Zunächst spielten nur die Deutschen, allerdings lediglich bis zur Roten Karte. Die machte den Esten Mut. Plötzlich mischte der krasse Außenseiter munter mit, bekam immer mehr Selbstbewusstsein. Und hatte zwei richtig gute Chancen: Aber erst verzog Karol Mets nach einer Ecke aus guter Position (18. Minute). Dann wurde der Schuss von Konstantin Vassilijev abgeblockt (30.). Und die Nationalelf? Die war nach dem Platzverweis verunsichert. Es fehlte die Genauigkeit. Es fehlte das Tempo. Und es fehlte die Durchschlagskraft. Da passte es ins Bild, dass es die beste Chance nach einem ruhenden Ball gab. Der Freistoß von Marco Reus ans Lattenkreuz hatte es allerdings in sich (40.). Dennoch stand es zur Pause 0:0 – ein Erfolg für Estland.

Nach dem Seitenwechsel hatten die Deutschen das nötige Glück. Und Ilkay Gündogan. Mit seinem Doppelpack (51., 57.) erlöste er sein Team. Danach versuchten die Esten noch einmal alles. Aber der satte Schuss von Timo Werner zum 3:0 (71.) – nach tollem Zuspiel von Gündogan – sorgte für die Entscheidung.

Wer verdiente sich den Titel Mann des Abends?

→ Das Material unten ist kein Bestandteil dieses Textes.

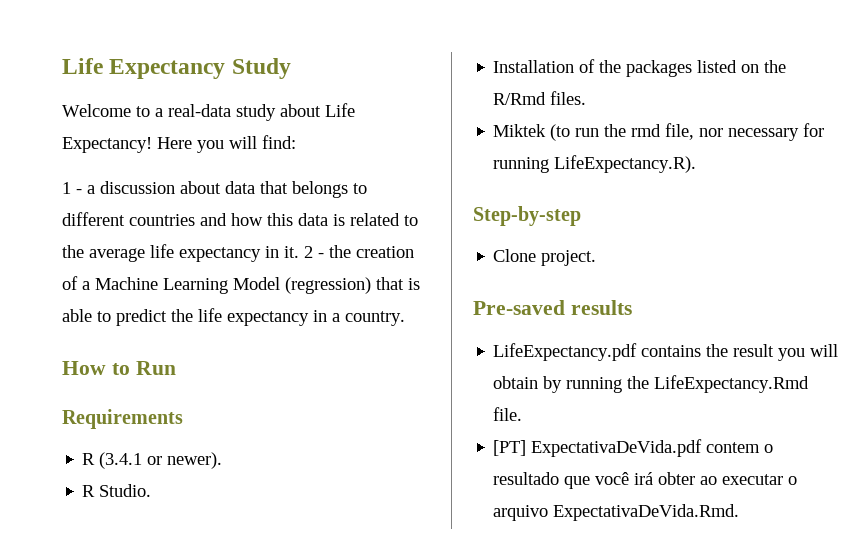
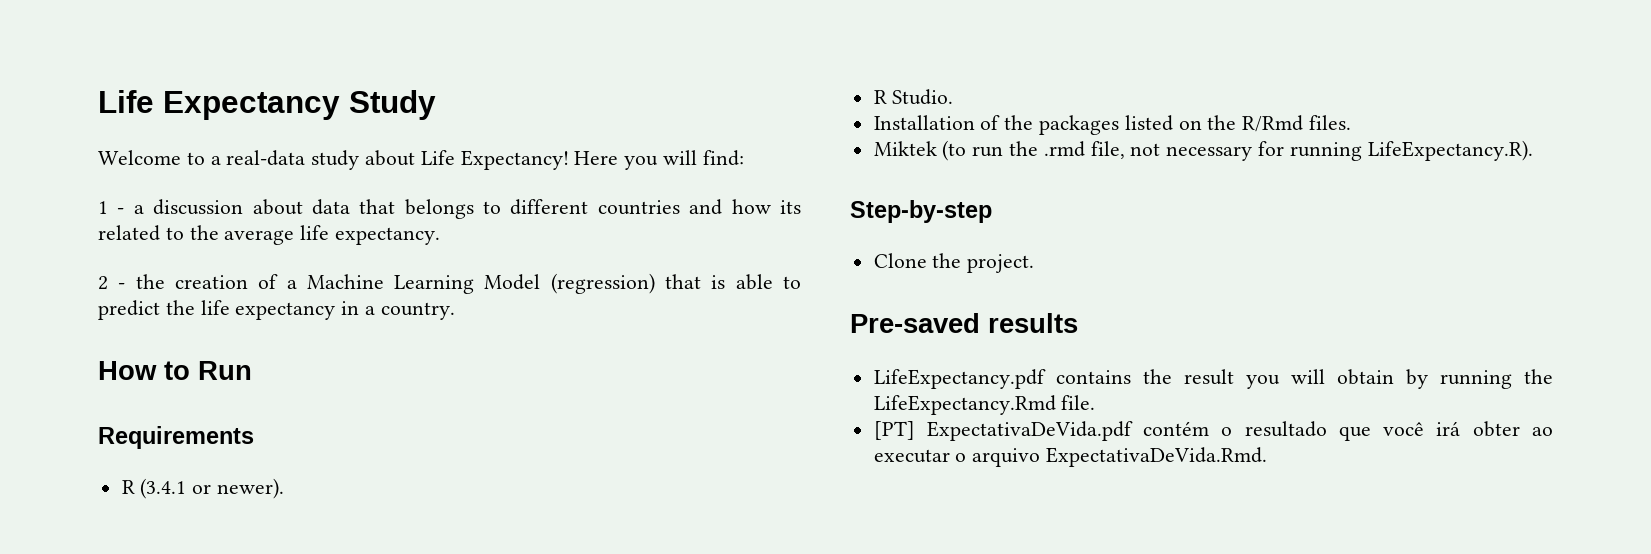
[267,213,345,226] this data is -> [779,200,801,214] its
[179,246,299,262] expectancy in it. -> [335,227,441,245] expectancy. //
[631,123,724,140] rmd file, nor -> [1043,141,1161,159] .rmd file, not
(537, 255) none -> [932,253,962,268] the
[706,442,761,453] contem -> [1143,421,1210,436] contém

Da müssen wir nicht lange überlegen. Mit den Treffern zum 1:0 und 2:0 brach Ilkay Gündogan zum einen das Eis in der Le Coq Arena von Tallinn. Zum anderen erzielte der Profi von Manchester City seinen ersten Doppelpack im DFB-Dress. Kurios: Die Tore wirkten wie eine Dublette. Vor dem 1:0 hält Gündogan aus 17 Metern mit dem rechten Außenrist drauf, der Ball wird von Reus unhaltbar abgefälscht. Beim zweiten Tor legt Reus wunderbar auf, erneut zieht Gündogan mit rechts ab, dieses Mal gibt der Este Karol Mets dem Ball die entscheidende Richtung und lässt seinem Keeper Sergei Lepmets keine Chance.

Geht das Ergebnis denn in Ordnung?

Okay, die Deutschen taten sich schwerer als vorher gedacht. Aber mit 76 Minuten in Unterzahl machten sie sich die Aufgabe auch schwerer als gedacht. Aufgrund der zweiten Halbzeit ist der Sieg verdient.

Wie war die Live-Übertragung bei RTL?

Experte Steffen Freund lieferte im Verlauf der ersten Hälfte Ratschläge aus der Kategorie: Wie knacke ich einen kompakt stehenden Gegner? Aufgepasst: „Du musst die Zweikämpfe annehmen.“ Und: „Du musst es aus der zweiten Reihe probieren.“ Außerdem gab es diesen Tipp: „Du musst hinter die Kette kommen.“ Fußball kann so einfach sein.